CMHA = CrossMHA(128, 8)
embd_X = torch.rand(3, 4, 128)
embd_Y = torch.rand(3, 8, 128)
output = CMHA(embd_X, embd_Y)
print(output.shape)

torch.Size([3, 4, 128])


## Tokenizer ##

### Simple Tokenizer ###

In [None]:
class Tokenizer:
    def __init__(self, max_len=20):
        self.vocab = {
            "a": 0,
            "am": 1,
            "an": 2,
            "are": 3,
            "coding": 4,
            "I": 5,
            "in": 6,
            "is": 7,
            "lover": 8,
            "of": 9,
            "the": 10,
            "to": 11,
            "best": 12,
            "<BOS>": 13,
            "<EOS>": 14,
            "<PAD>": 15
        }
        self.vocab_size = len(self.vocab)
        self.max_len = max_len # sequence 最大长
        self.token2idx = {token: i for token, i in self.vocab.items()}  # 修正映射关系
        self.idx2token = {i: token for token, i in self.vocab.items()}  # 创建 idx2token 映射

    def __len__(self):
        return self.vocab_size

    def __call__(self, text: str):
        # 将文本按空格分割成单词, 然后查找每个单词的索引
        idx_list = [self.token2idx.get(token, self.vocab_size) for token in text.split()]
        return idx_list[:self.max_len]
    
    def decode(self, idxlist: list):
        # 解码出句子, 未识别出来的ID会用<UNX>表示
        decoded_text = [self.idx2token.get(idx, "<UNK>") for idx in idxlist]
        return " ".join(decoded_text)


sentence = "I am the lover of coding"
tokenizer = Tokenizer()

# 测试 tokenizer
print(tokenizer(sentence))  # 这里会返回词汇索引列表
print(tokenizer.decode([4, 16, 7, 10, 12, 17]))  # 这里会返回解码后的句子


[5, 1, 10, 8, 9, 4]
coding <UNK> is the best <UNK>


### Tokenizer from Transformer ###

In [11]:
from transformers import BertTokenizer

class BERTTokenizer:
    def __init__(self, model_name="google-bert/bert-base-uncased"):
        # 加载预训练的BERT分词器
        self.tokenizer = BertTokenizer.from_pretrained(model_name)

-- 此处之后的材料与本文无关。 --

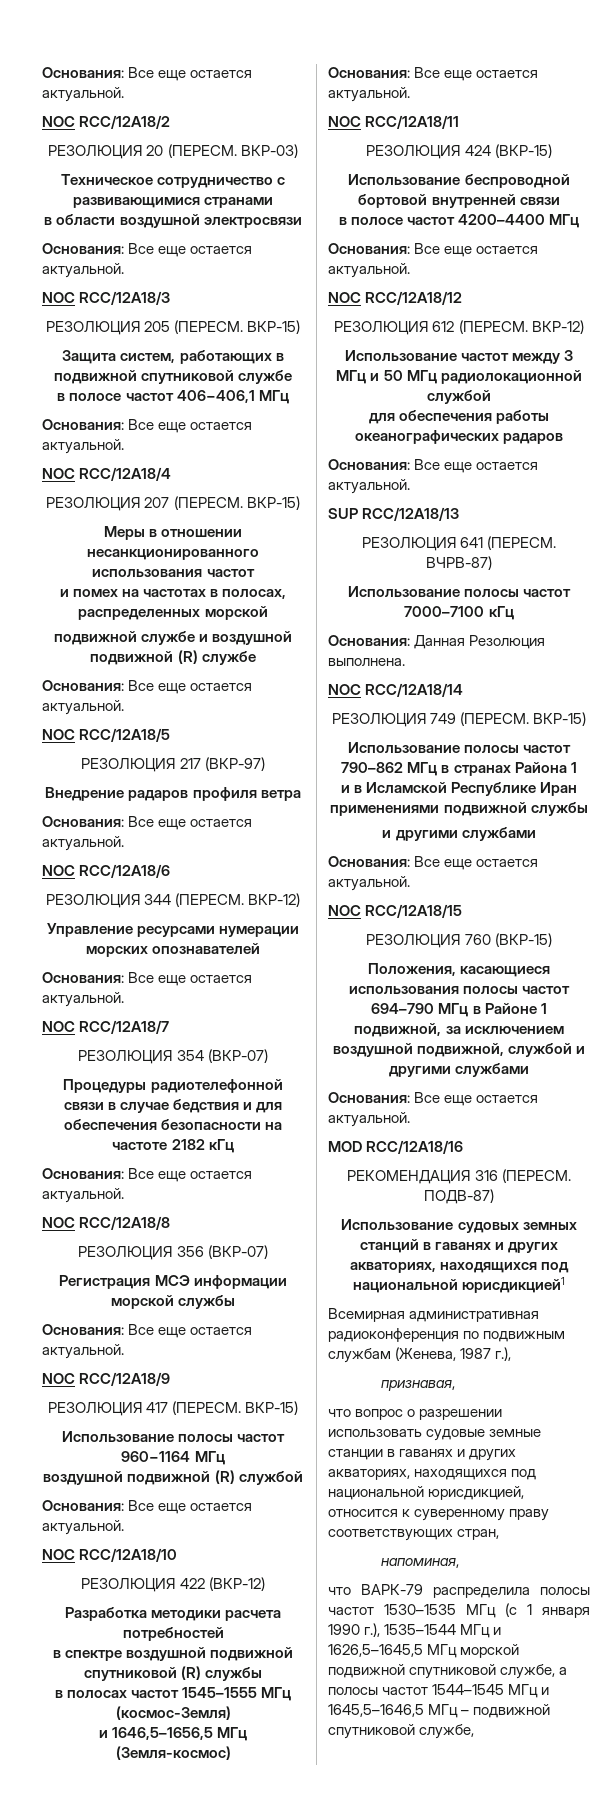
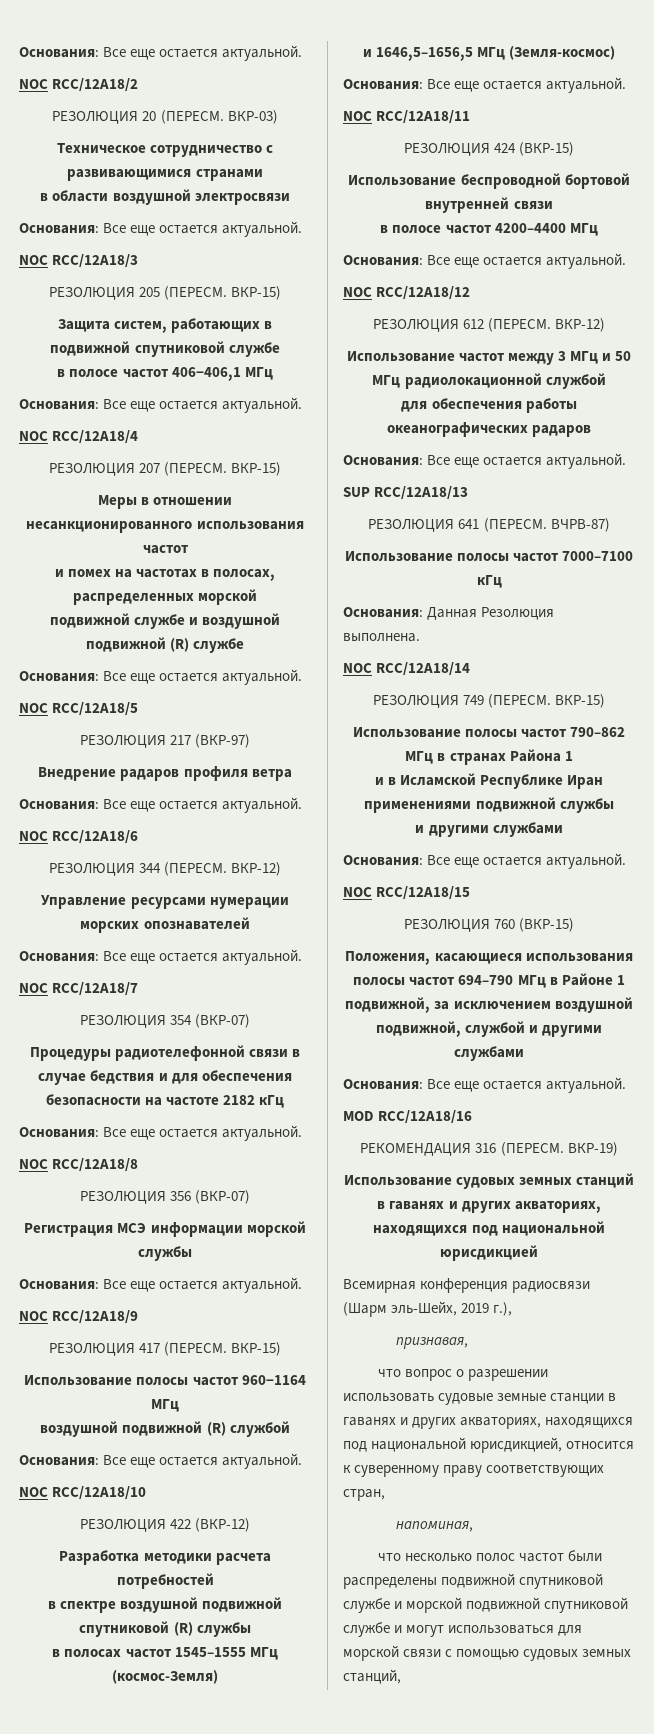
- ПОДВ-87)
+ ВКР-19)
- Использование судовых земных станций в гаванях и других акваториях, находящихся под национальной юрисдикцией1
+ Использование судовых земных станций в гаванях и других акваториях, находящихся под национальной юрисдикцией
- Всемирная административная радиоконференция по подвижным службам (Женева, 1987 г.),
+ Всемирная конференция радиосвязи (Шарм эль-Шейх, 2019 г.),
- что ВАРК-79 распределила полосы частот 1530–1535 МГц (с 1 января 1990 г.), 1535–1544 МГц и 1626,5–1645,5 МГц морской подвижной спутниковой службе, а полосы частот 1544–1545 МГц и 1645,5–1646,5 МГц – подвижной спутниковой службе,
+ что несколько полос частот были распределены подвижной спутниковой службе и морской подвижной спутниковой службе и могут использоваться для морской связи с помощью судовых земных станций,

    def __call__(self, text: str):
        # 使用BERT分词器将文本转换为token ID
        tokens = self.tokenizer(text, padding=True, truncation=True, max_length=20, return_tensors="pt")
        return tokens.input_ids  # 返回input_ids

    def decode(self, token_ids):
        # 将token ID转化回文本
        return self.tokenizer.decode(token_ids, skip_special_tokens=True)

# 示例使用
tokenizer = BERTTokenizer()

# 使用 BERT tokenizer 处理批量文本
text = ["this is a sample.", "I am coding with BERT tokenizer."]
tokens = tokenizer(text)
print(f"Token IDs: {tokens}, Shape: {tokens.shape}")

# 解码 token IDs 逐个返回原始文本, 取第二个样本为例, 标记出 [CLS] - 101, [SEP] - 102 等特殊token
for token_id in tokens[1]:
    print(f"Token ID: {token_id}, Token: {tokenizer.decode([token_id])}")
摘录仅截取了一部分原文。